DIRECTIONS FOR THIS TASK:
Without including pictures, set down every record exactly as it stands.

LISTED RECORDS:
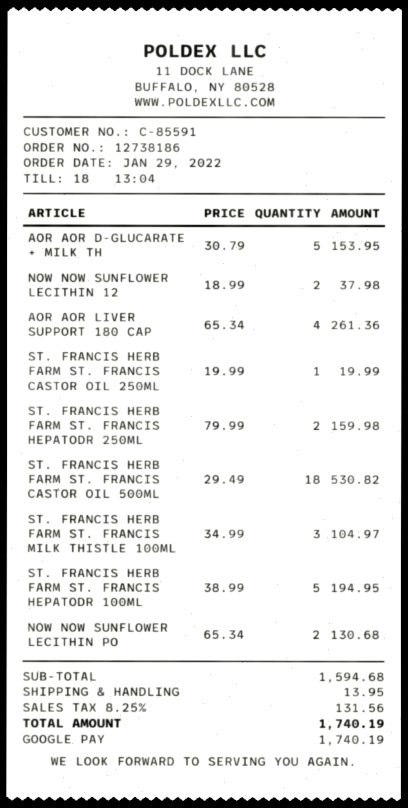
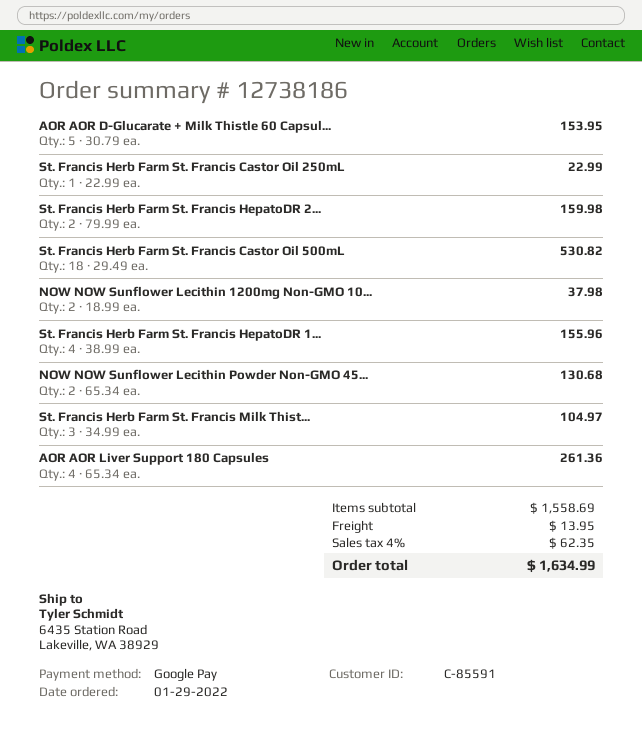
ST. FRANCIS HERB FARM ST. FRANCIS CASTOR OIL 250ML: 1 x 19.99 = 19.99 -> 1 x 22.99 = 22.99
ST. FRANCIS HERB FARM ST. FRANCIS HEPATODR 100ML: 5 x 38.99 = 194.95 -> 4 x 38.99 = 155.96
subtotal: 1594.68 -> 1558.69
tax: 8.25% = 131.56 -> 4% = 62.35
total: 1740.19 -> 1634.99

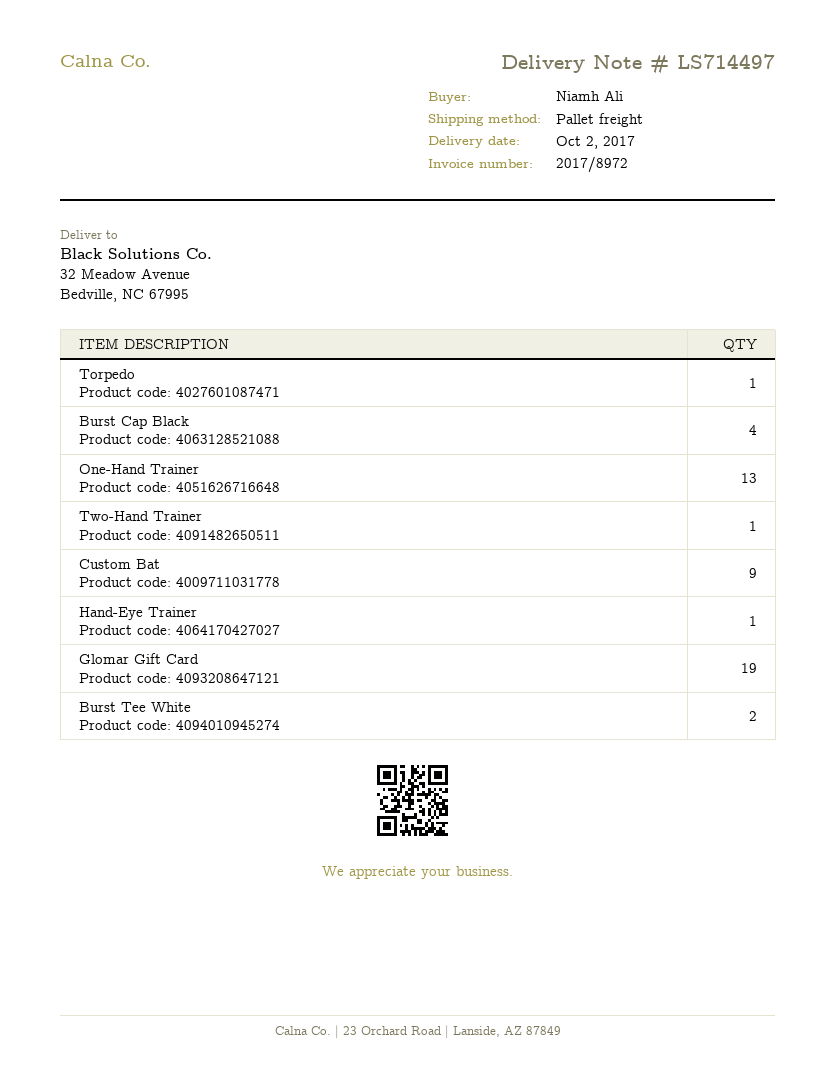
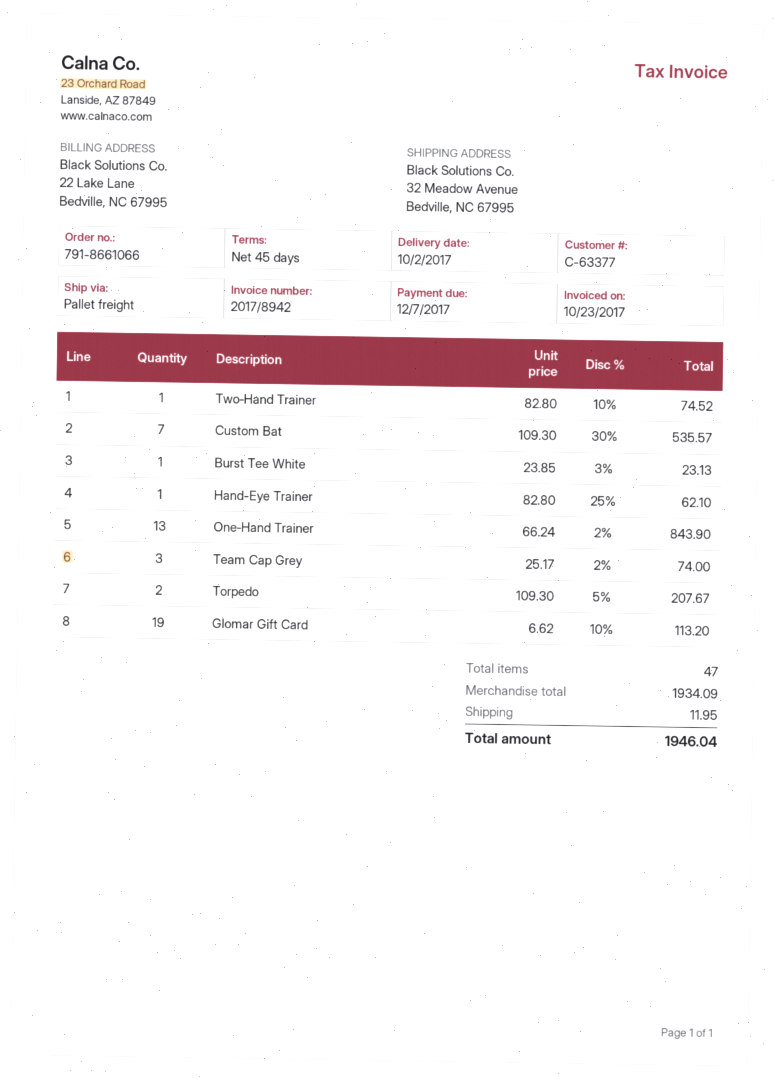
invoice number: 2017/8972 -> 2017/8942
Torpedo: 1 -> 2
Burst Cap Black: 4 -> none
Custom Bat: 9 -> 7
Burst Tee White: 2 -> 1
Team Cap Grey: none -> 3

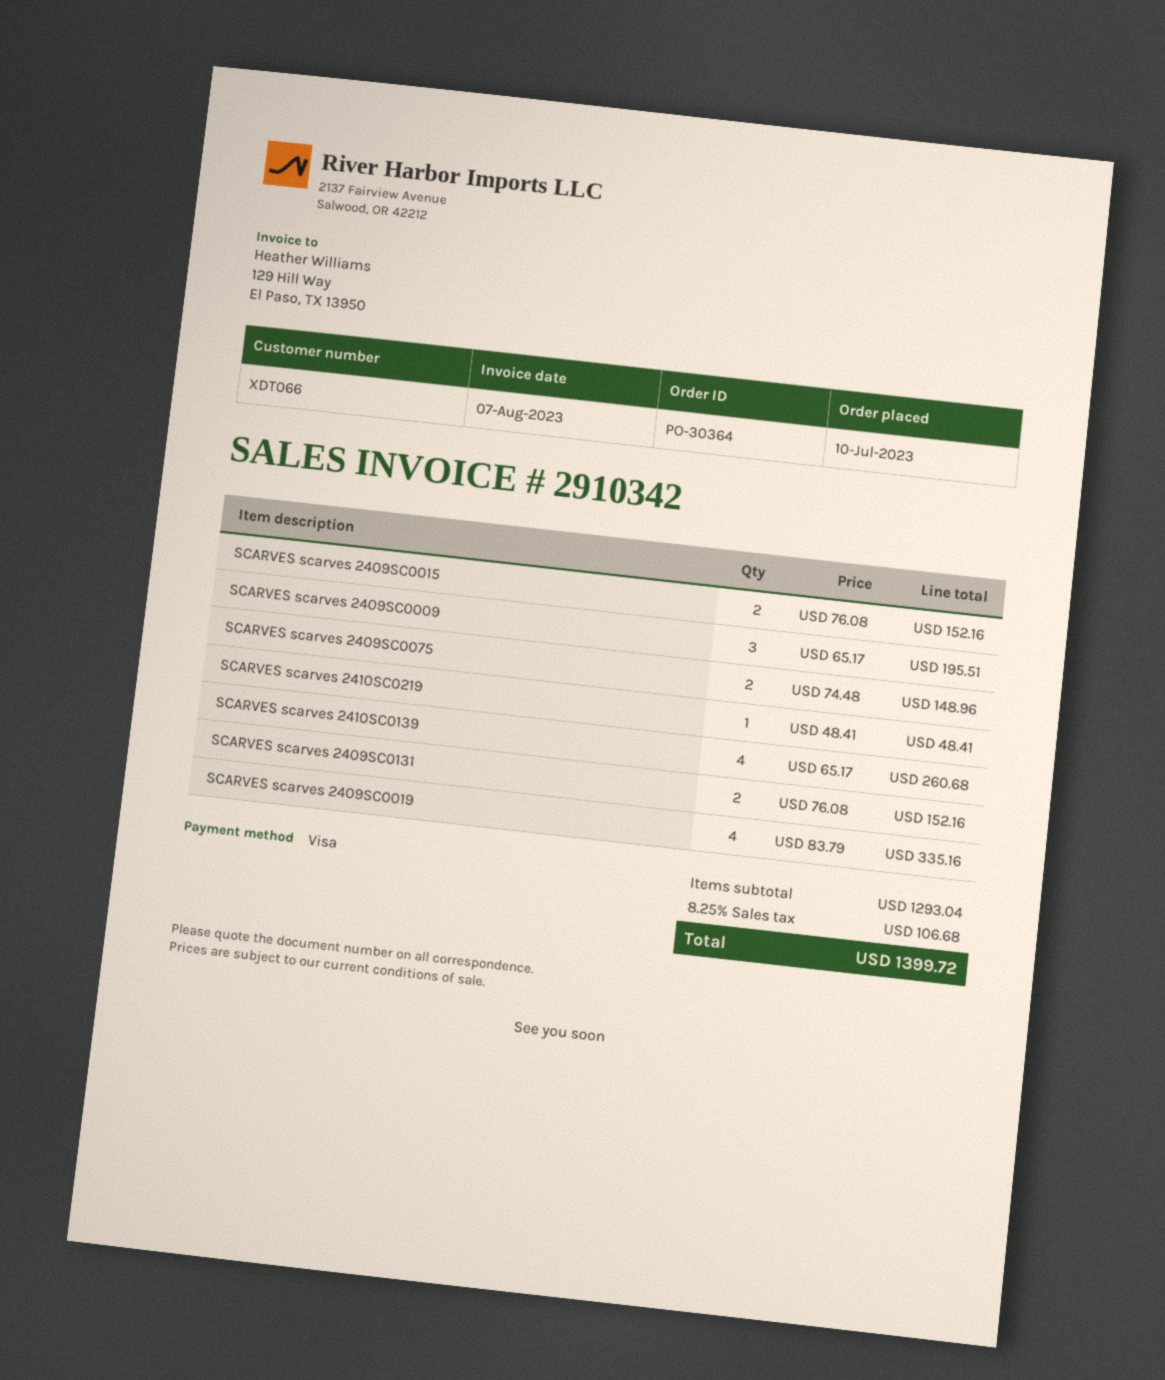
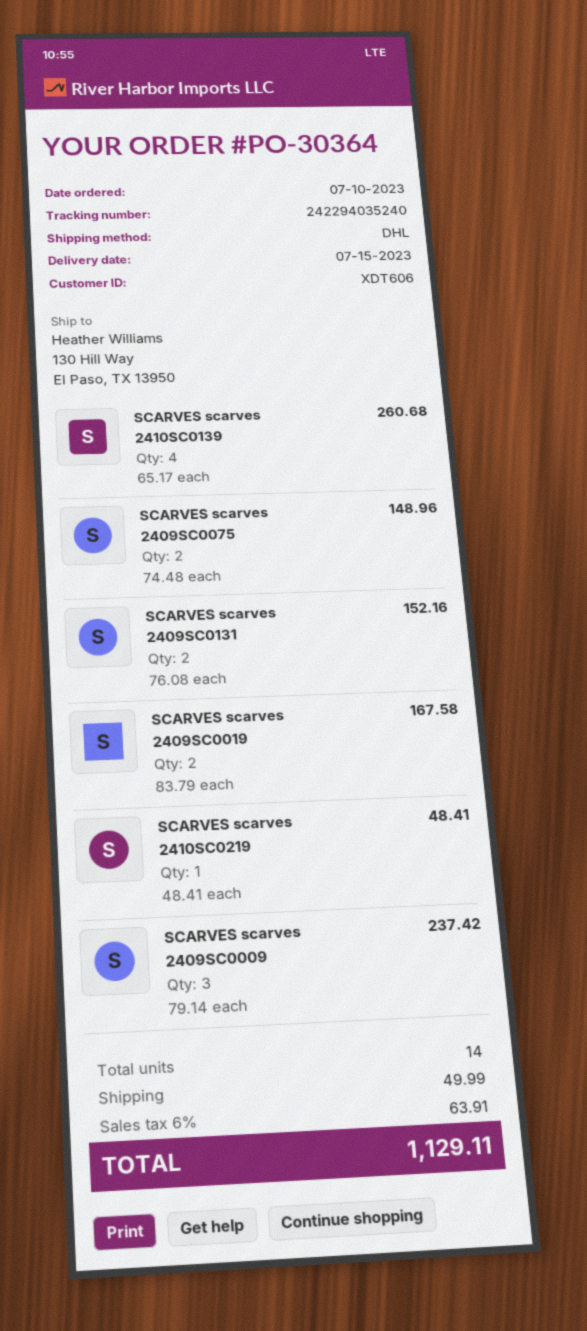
customer number: XDT066 -> XDT606
SCARVES scarves 2409SC0015: 2 x 76.08 = 152.16 -> none
SCARVES scarves 2409SC0009: 3 x 65.17 = 195.51 -> 3 x 79.14 = 237.42
SCARVES scarves 2409SC0019: 4 x 83.79 = 335.16 -> 2 x 83.79 = 167.58
shipping: none -> 49.99
tax: 8.25% = 106.68 -> 6% = 63.91
total: 1399.72 -> 1129.11

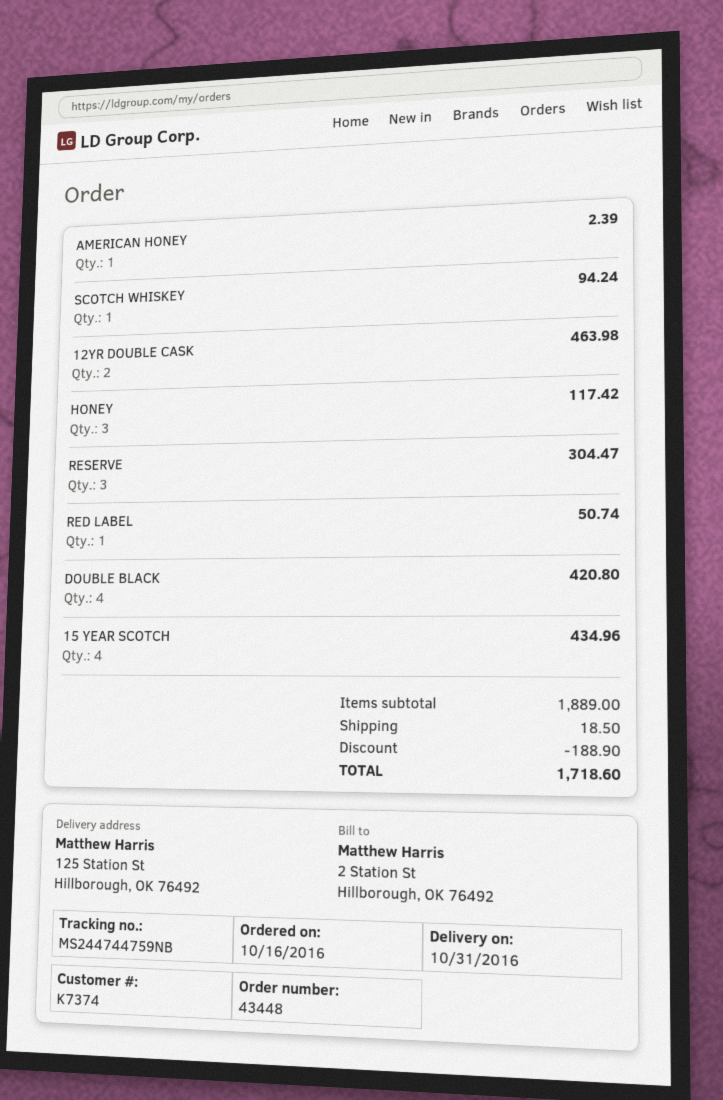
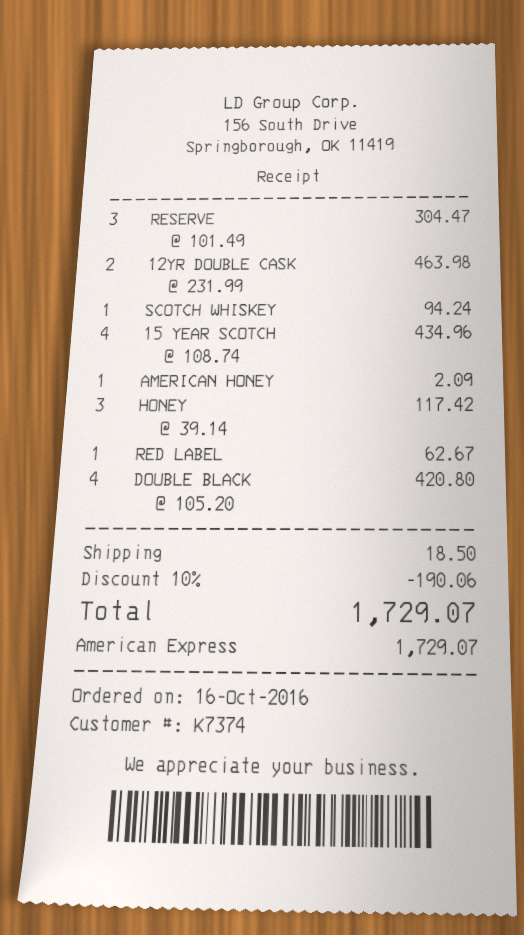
AMERICAN HONEY: 1 for 2.39 -> 1 for 2.09
RED LABEL: 1 for 50.74 -> 1 for 62.67
discount: 188.90 -> 190.06
total: 1718.60 -> 1729.07

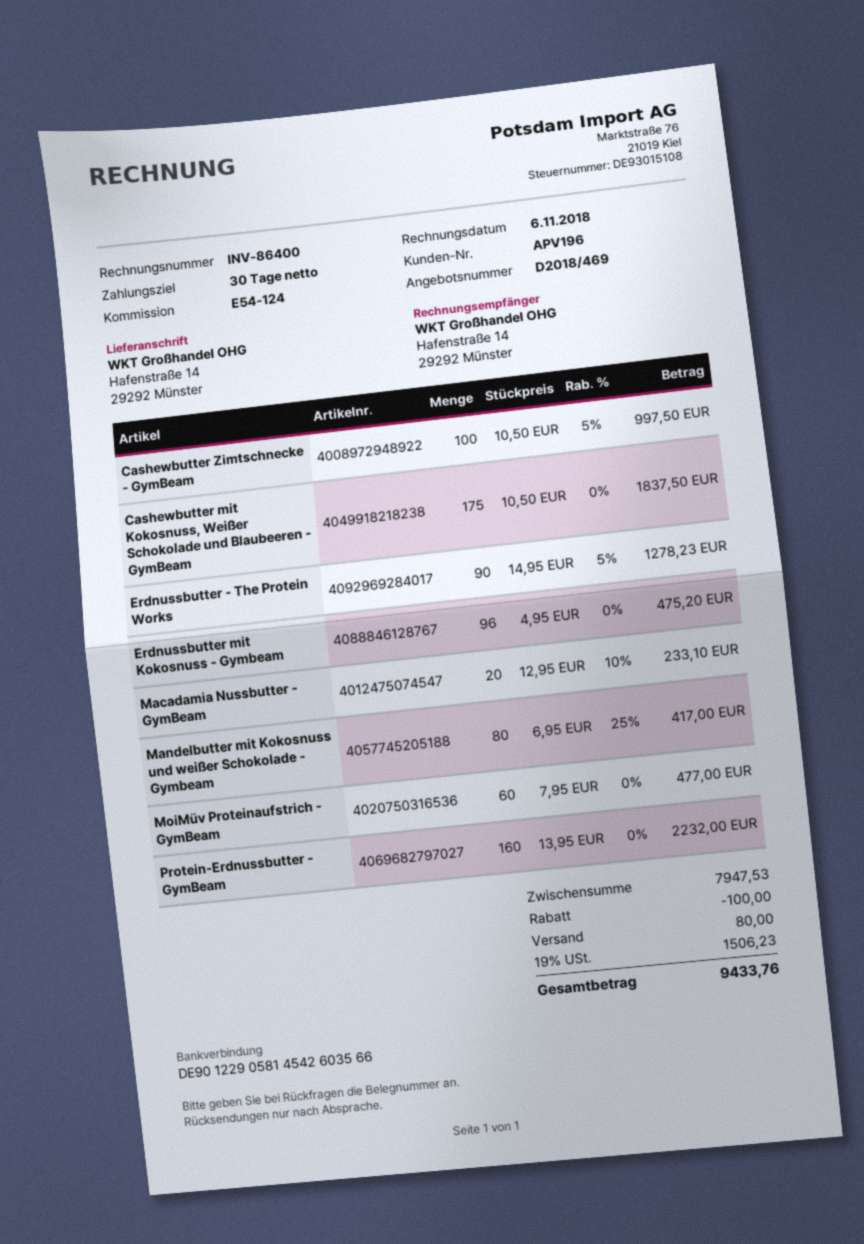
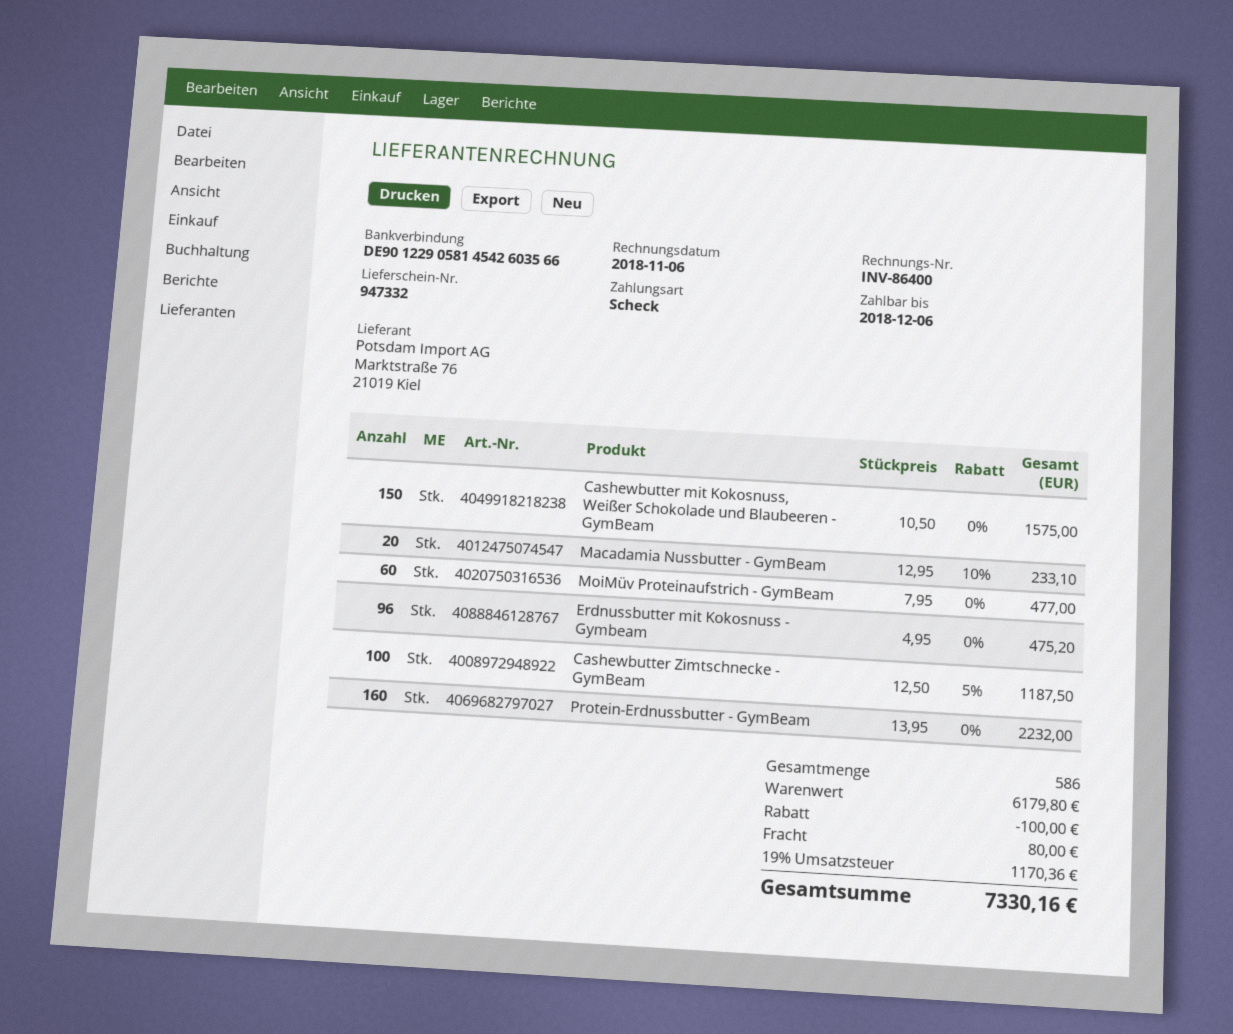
Cashewbutter Zimtschnecke - GymBeam: 100 x 10.50 - 5% = 997.50 -> 100 x 12.50 - 5% = 1187.50
Cashewbutter mit Kokosnuss, Weißer Schokolade und Blaubeeren - GymBeam: 175 x 10.50 = 1837.50 -> 150 x 10.50 = 1575.00
Erdnussbutter - The Protein Works: 90 x 14.95 - 5% = 1278.23 -> none
Mandelbutter mit Kokosnuss und weißer Schokolade - Gymbeam: 80 x 6.95 - 25% = 417.00 -> none
subtotal: 7947.53 -> 6179.80
tax: 19% = 1506.23 -> 19% = 1170.36
total: 9433.76 -> 7330.16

TASK RESPONSE:
ST. FRANCIS HERB FARM ST. FRANCIS CASTOR OIL 250ML: 1 x 19.99 = 19.99 -> 1 x 22.99 = 22.99
ST. FRANCIS HERB FARM ST. FRANCIS HEPATODR 100ML: 5 x 38.99 = 194.95 -> 4 x 38.99 = 155.96
subtotal: 1594.68 -> 1558.69
tax: 8.25% = 131.56 -> 4% = 62.35
total: 1740.19 -> 1634.99

invoice number: 2017/8972 -> 2017/8942
Torpedo: 1 -> 2
Burst Cap Black: 4 -> none
Custom Bat: 9 -> 7
Burst Tee White: 2 -> 1
Team Cap Grey: none -> 3

customer number: XDT066 -> XDT606
SCARVES scarves 2409SC0015: 2 x 76.08 = 152.16 -> none
SCARVES scarves 2409SC0009: 3 x 65.17 = 195.51 -> 3 x 79.14 = 237.42
SCARVES scarves 2409SC0019: 4 x 83.79 = 335.16 -> 2 x 83.79 = 167.58
shipping: none -> 49.99
tax: 8.25% = 106.68 -> 6% = 63.91
total: 1399.72 -> 1129.11

AMERICAN HONEY: 1 for 2.39 -> 1 for 2.09
RED LABEL: 1 for 50.74 -> 1 for 62.67
discount: 188.90 -> 190.06
total: 1718.60 -> 1729.07

Cashewbutter Zimtschnecke - GymBeam: 100 x 10.50 - 5% = 997.50 -> 100 x 12.50 - 5% = 1187.50
Cashewbutter mit Kokosnuss, Weißer Schokolade und Blaubeeren - GymBeam: 175 x 10.50 = 1837.50 -> 150 x 10.50 = 1575.00
Erdnussbutter - The Protein Works: 90 x 14.95 - 5% = 1278.23 -> none
Mandelbutter mit Kokosnuss und weißer Schokolade - Gymbeam: 80 x 6.95 - 25% = 417.00 -> none
subtotal: 7947.53 -> 6179.80
tax: 19% = 1506.23 -> 19% = 1170.36
total: 9433.76 -> 7330.16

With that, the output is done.